- _What the task asks_:
Copy nothing but the lines below, from the one with "html: <div>Mrs. Carew" through the one with "text: Info ->", exactly as written; no pictures should appear.

** Data follows **

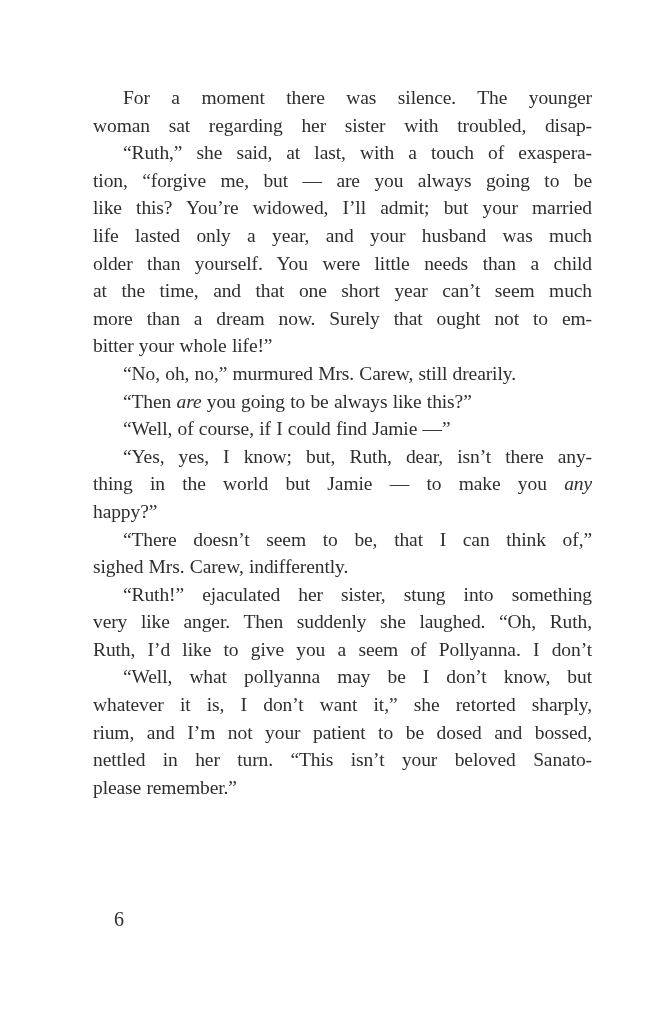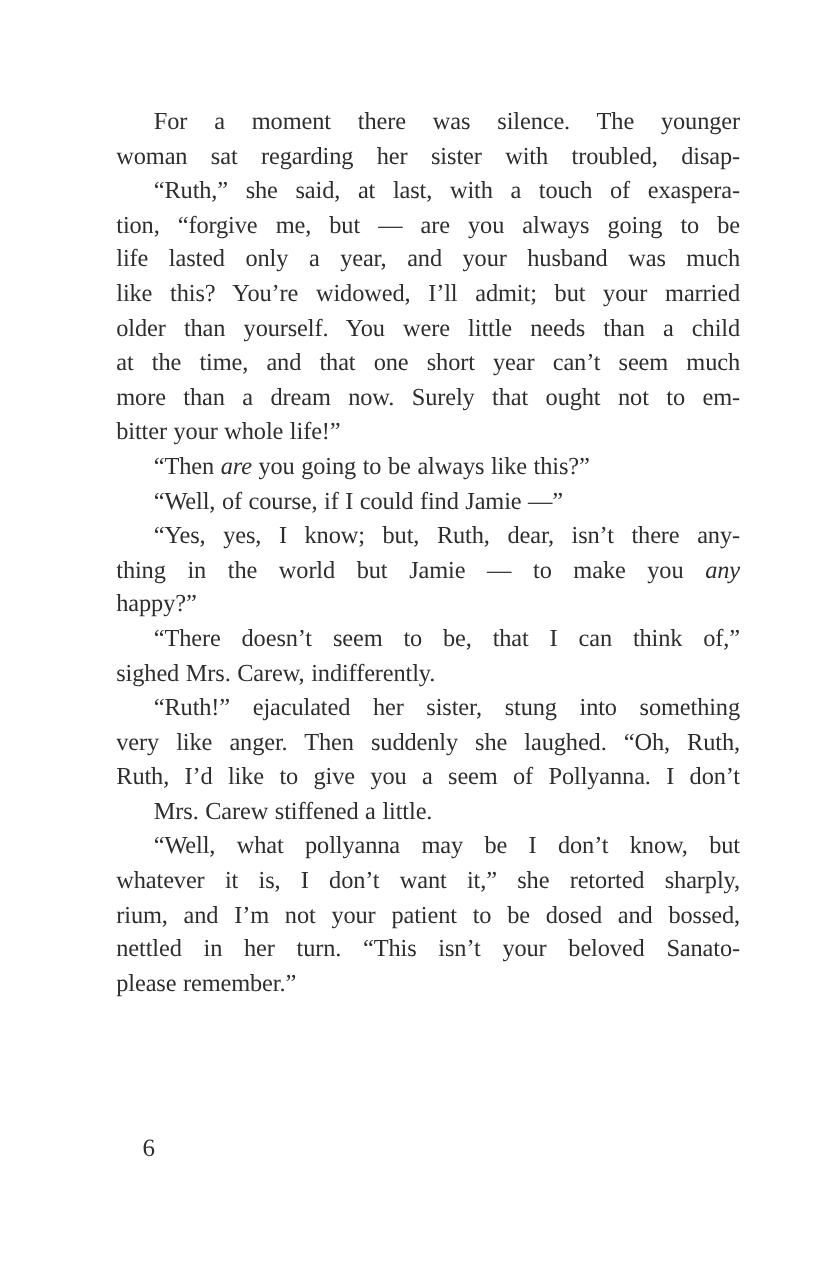"life lasted only a year," div.line { order: before "like this? You’re widowed, I’ll" -> after "like this? You’re widowed, I’ll" }
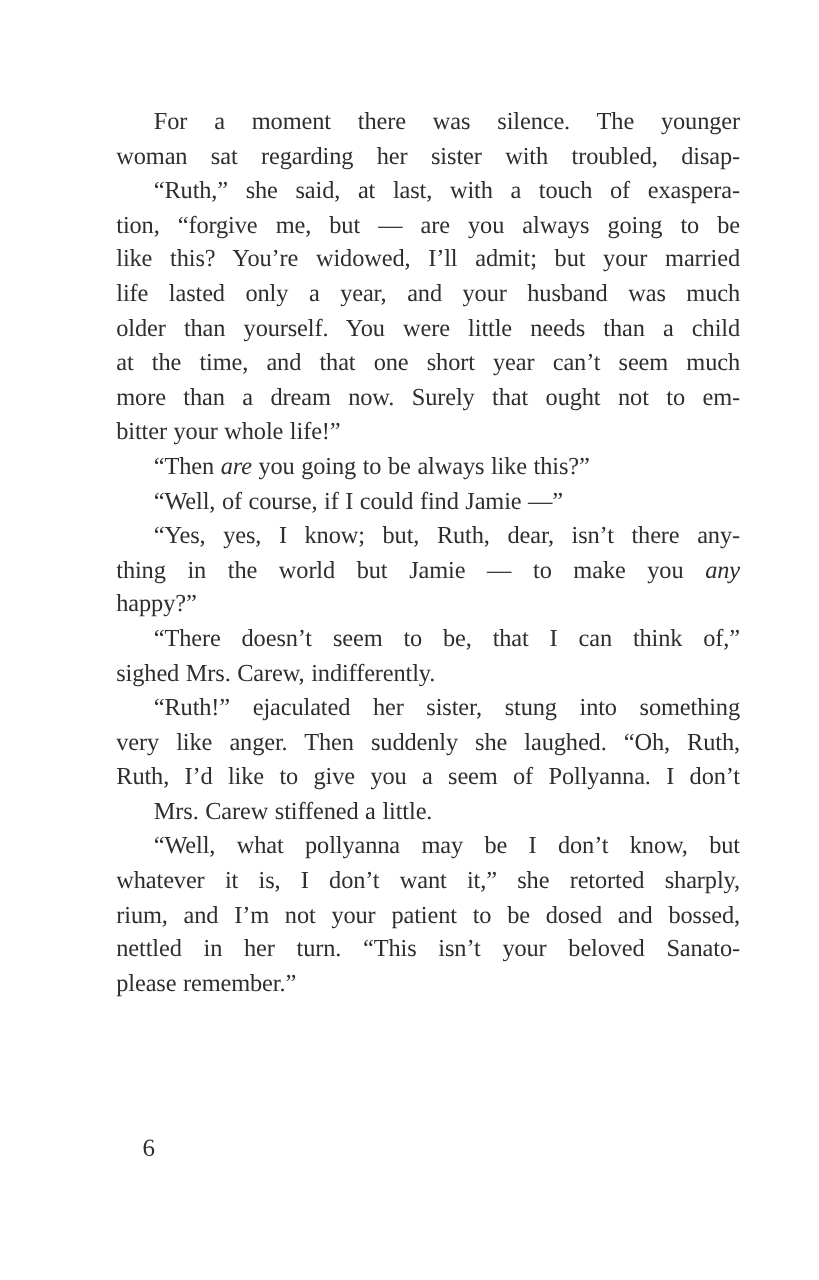"“No, oh, no,” murmured Mrs." div.line { html: none -> <div>“No, oh, no,” murmured Mrs. Carew, still drearily.</div> }
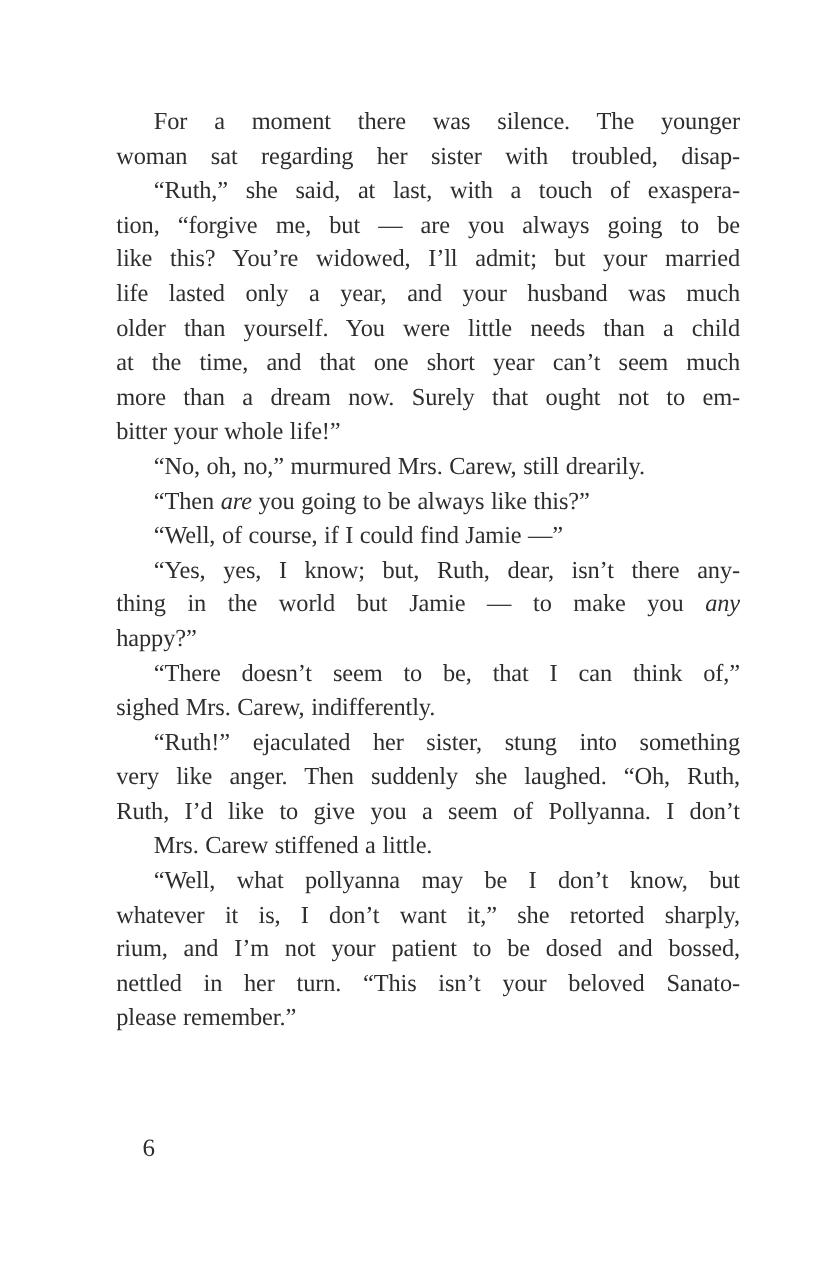"Mrs. Carew stiffened a little." div.line { html: <div>Mrs. Carew stiffened a little.</div> -> none }
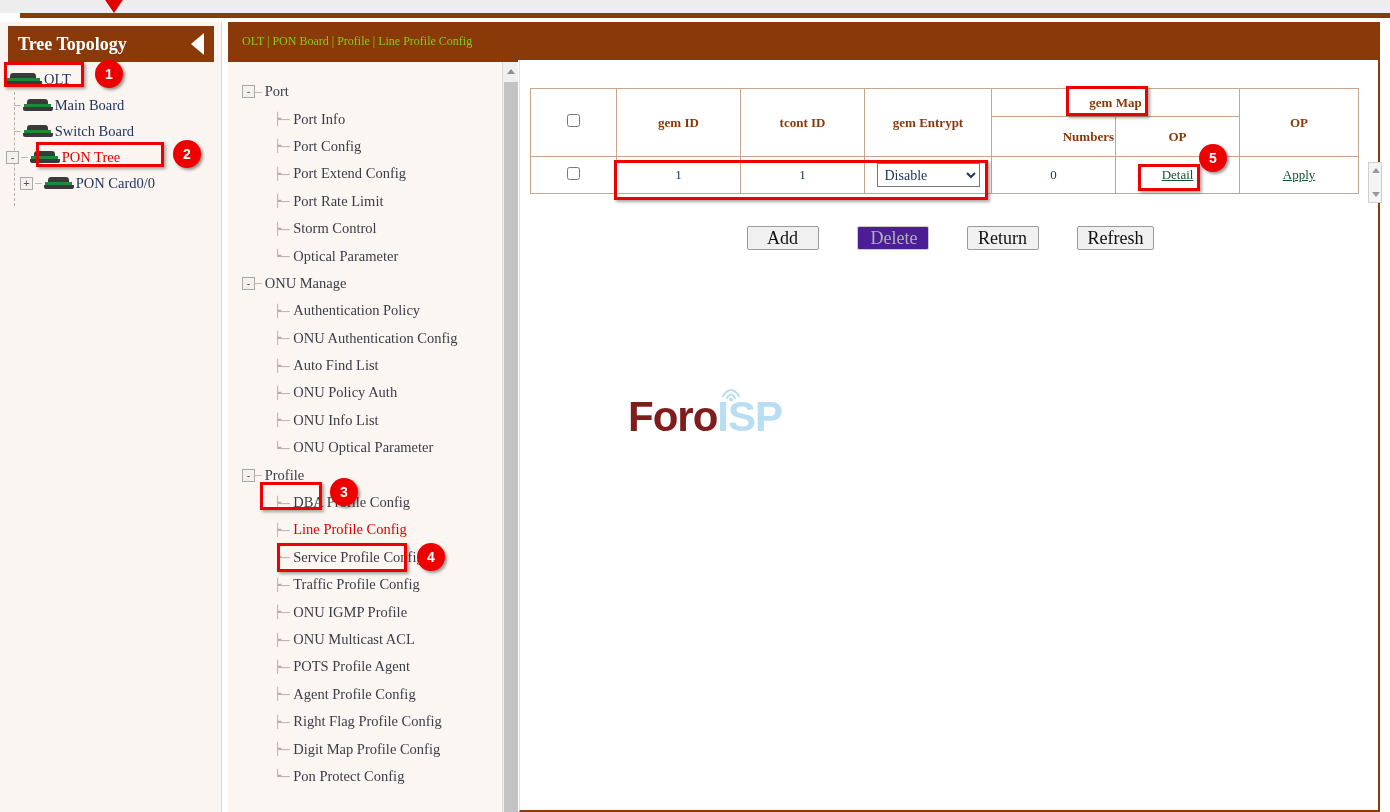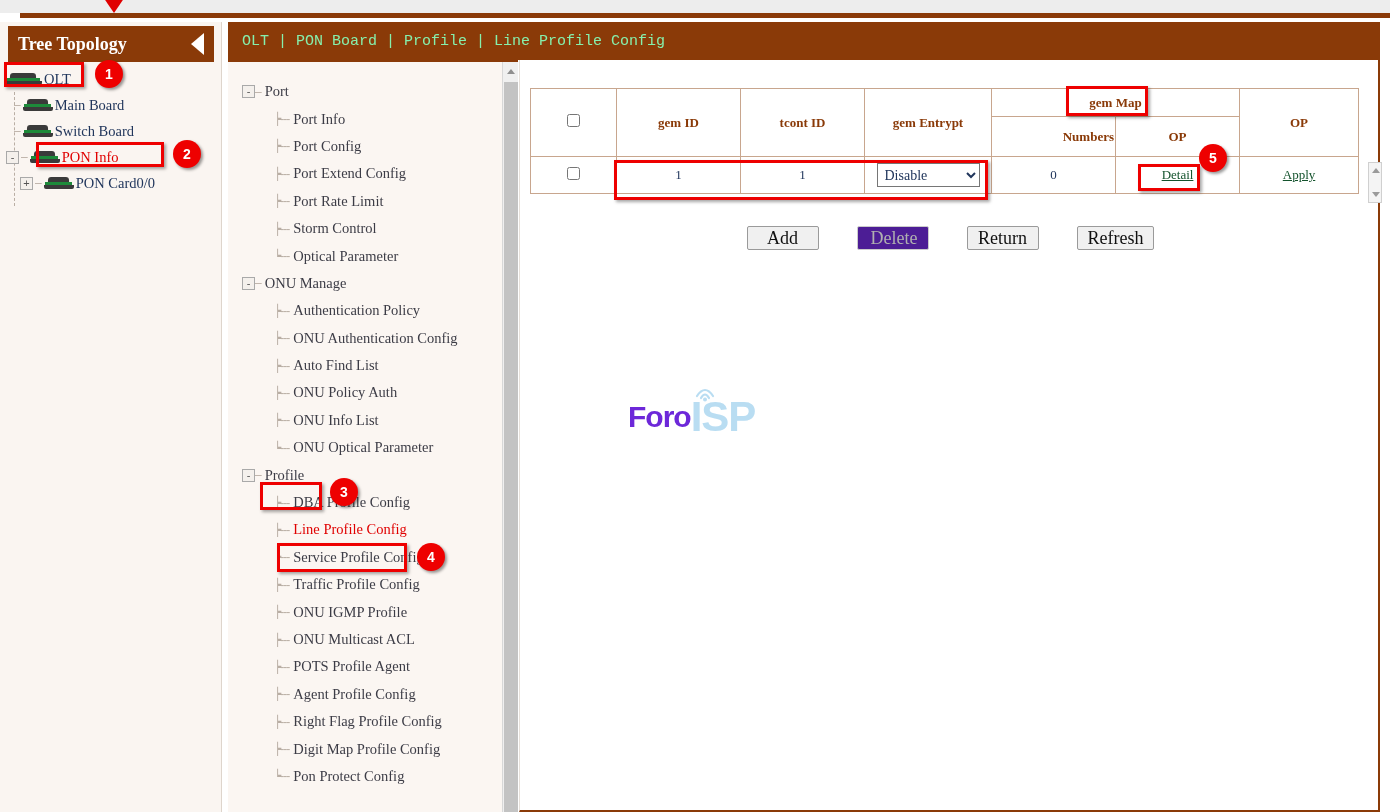"OLT | PON Board |" .breadcrumb { color: #86efac -> #84cc16; font-family: Liberation Mono, monospace -> Liberation Serif, serif; font-size: 15px -> 12px }
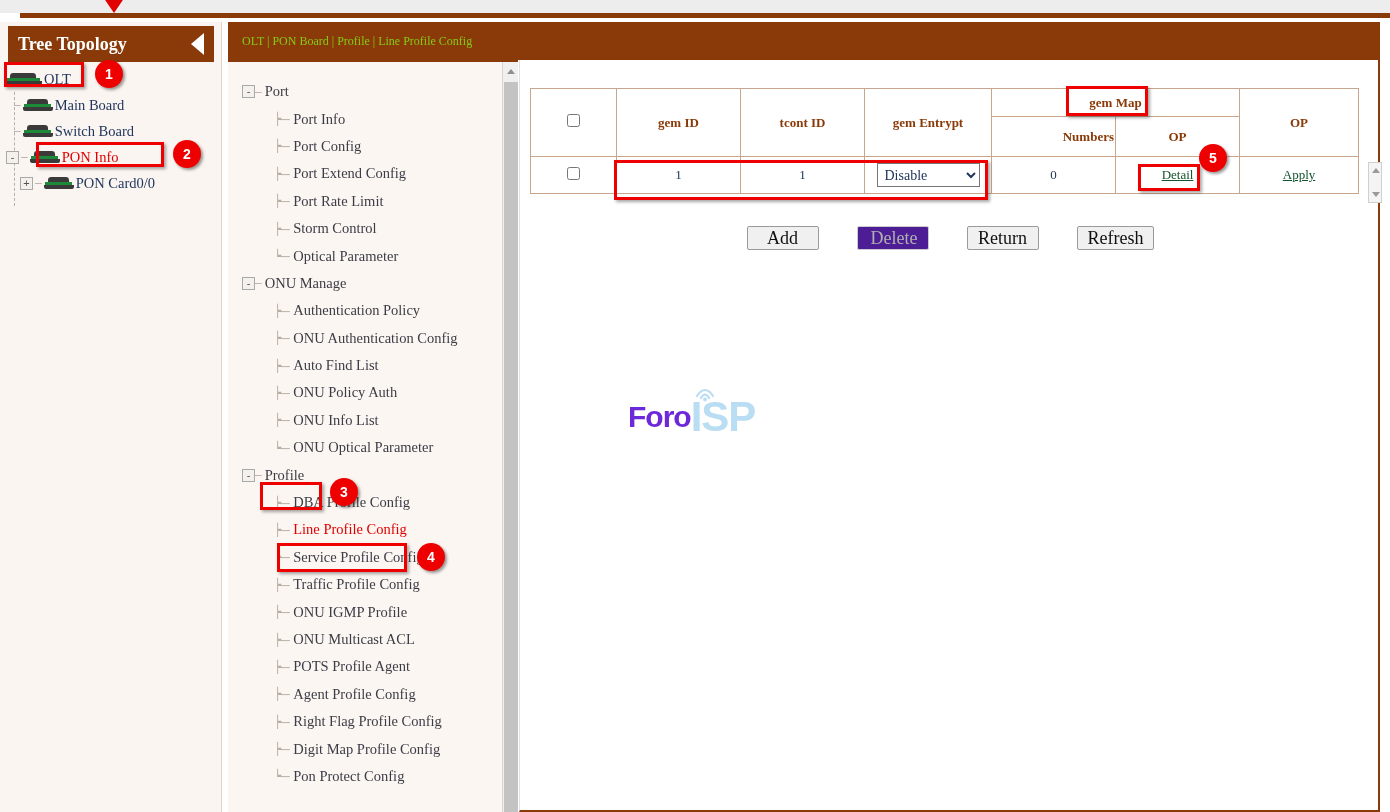"PON Info" span.lbl { text: Info -> Tree }
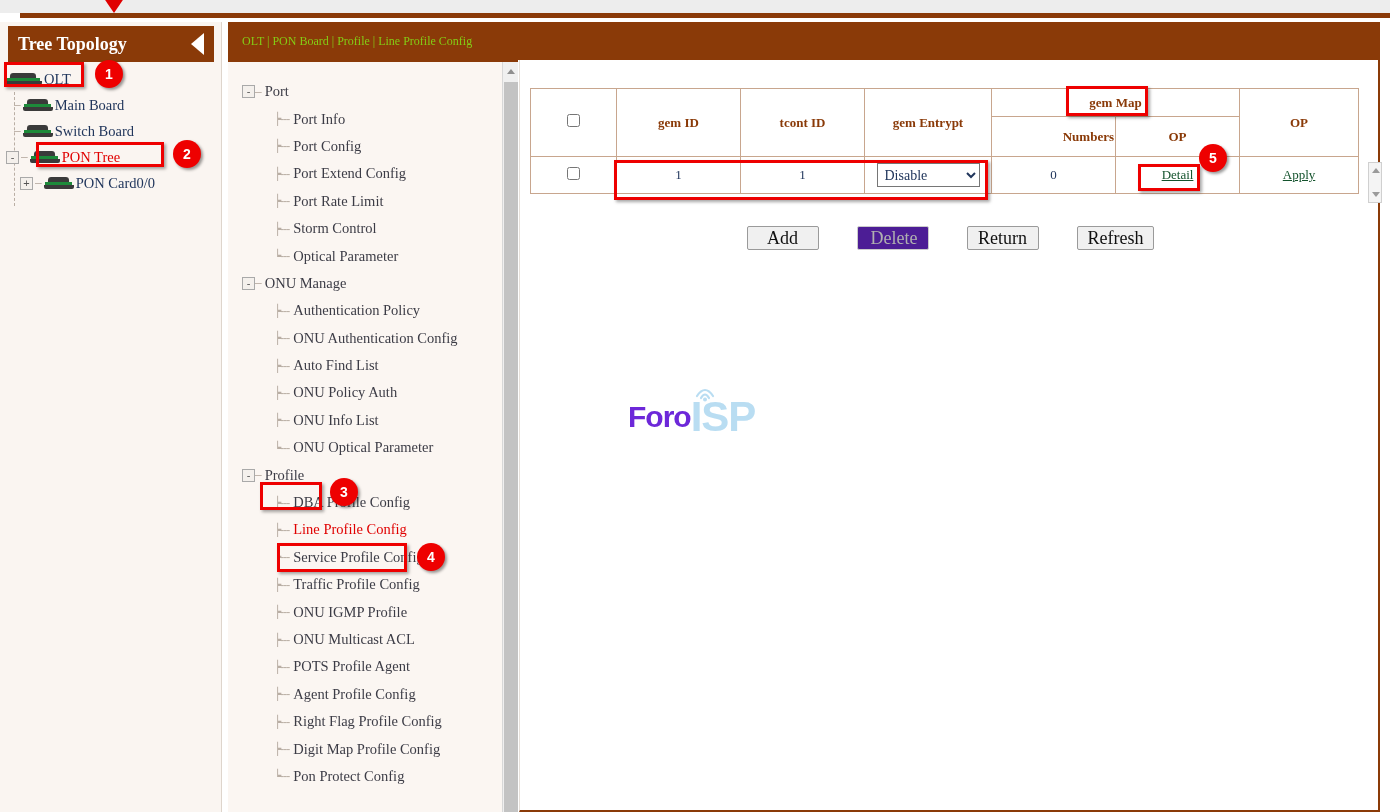"Foro" .wm-foro { color: #6d28d9 -> #7f1d1d; font-size: 30px -> 42px }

** End of Data **

- _Output below_:
"Mrs. Carew stiffened a little." div.line { html: <div>Mrs. Carew stiffened a little.</div> -> none }
"OLT | PON Board |" .breadcrumb { color: #86efac -> #84cc16; font-family: Liberation Mono, monospace -> Liberation Serif, serif; font-size: 15px -> 12px }
"PON Info" span.lbl { text: Info -> Tree }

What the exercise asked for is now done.